Was Schönewerk in jungen Jahren und vereinzelt später noch zum Fortschritt sagen wollte, blieb eher affirmativ gegenüber Vorgefundenem und mutmaßlich Erwünschtem. Was Schönewerk sagen musste, maß in anderen Dimensionen. In den glücklichsten Momenten floss dennoch beides zusammen. Wenn er über Fritz Cremers Plastik „Der Gekreuzigte“ schrieb: „Wer, wie er, so nackt ist, wird sich kleiden“, dann war ein gesellschaftliches Jahrtausendprogramm skizziert, dass die sozialistische Provinz nicht wärmte, sondern frösteln machte…
Und dennoch war ihre Niederlage auch die seine. Er hasste den Hass. Er war der Feindschaft feind. Und beides feierte Triumphe. Kam einher mit Erwerbslosigkeit, Arbeit für Almosen, verlegerischen Versuchen, die wirtschaftlich desaströs endeten, Entwürdigung in jeglicher Form – und Gedichten. Deshalb standen den Schreibenden auch weiter Herz und Türen offen – wie schon Jahrzehnte lang zuvor. In den Krisenzeiten fragte niemand, wer wen gerade nötiger hatte: der Literatur-Vater seinen Zirkel oder sein Zirkel ihn. Hier öffneten sich die Zwischen-Räume, in denen Auf-Leben möglich war. Und immer geliebt hat Schönewerk die von Kleist beschriebene „Verfertigung des Gedankens beim Reden“.

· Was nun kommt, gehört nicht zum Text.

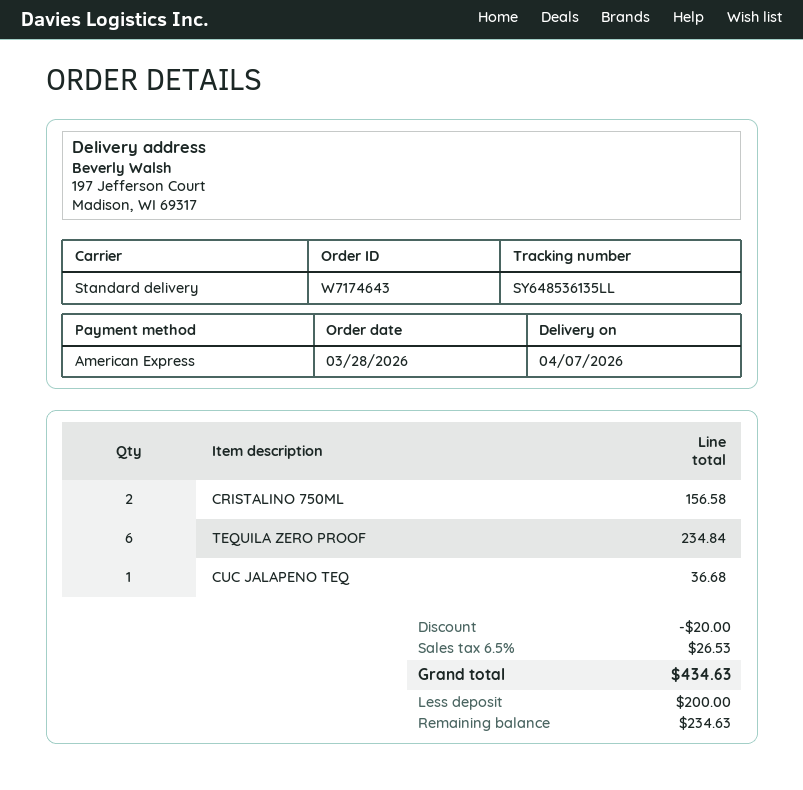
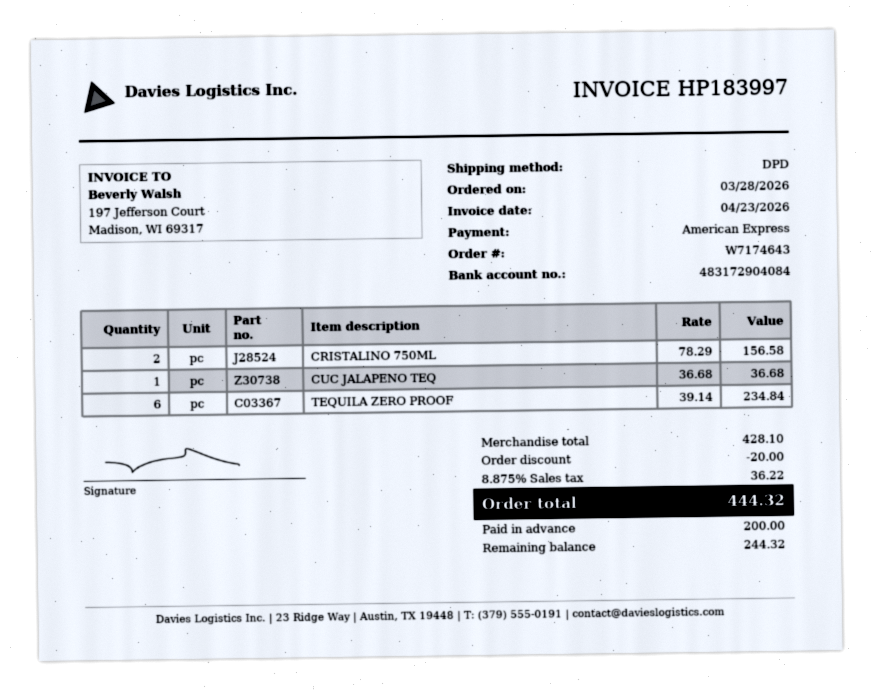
shipping method: standard -> DPD
tax: 6.5% = 26.53 -> 8.875% = 36.22
total: 434.63 -> 444.32
balance: 234.63 -> 244.32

Den Tod seiner Frau Eva hat Klaus-Dieter Schönewerk nicht verwunden. „Bis bald“ ließ er auf die Kranzschleife drucken. Seine letzten Lebensjahre waren die Spanne zwischen Depression und Krebs. Todesnähe und der Seitenblick auf den allmählichen Verlust der eigenen Widerstandskraft durchdringen den Vers, den traurigen, trotzigen, in dem das immer Gewusste allmählich zum leidvoll Erfahrenen gerinnt. Dass er in diesen späten Versen vollkommen bei sich ankam, bei einem lakonisch-elegischen Ton, der die realexistierende Karikatur einer Gesellschaft des Gedichtes verweist, zeichnet den Dichter Klaus-Dieter Schönewerk aus. Mit den hier veröffentlichten mehr als 180 Gedichten findet er als Lyriker endlich den verdienten Weg in die Öffentlichkeit.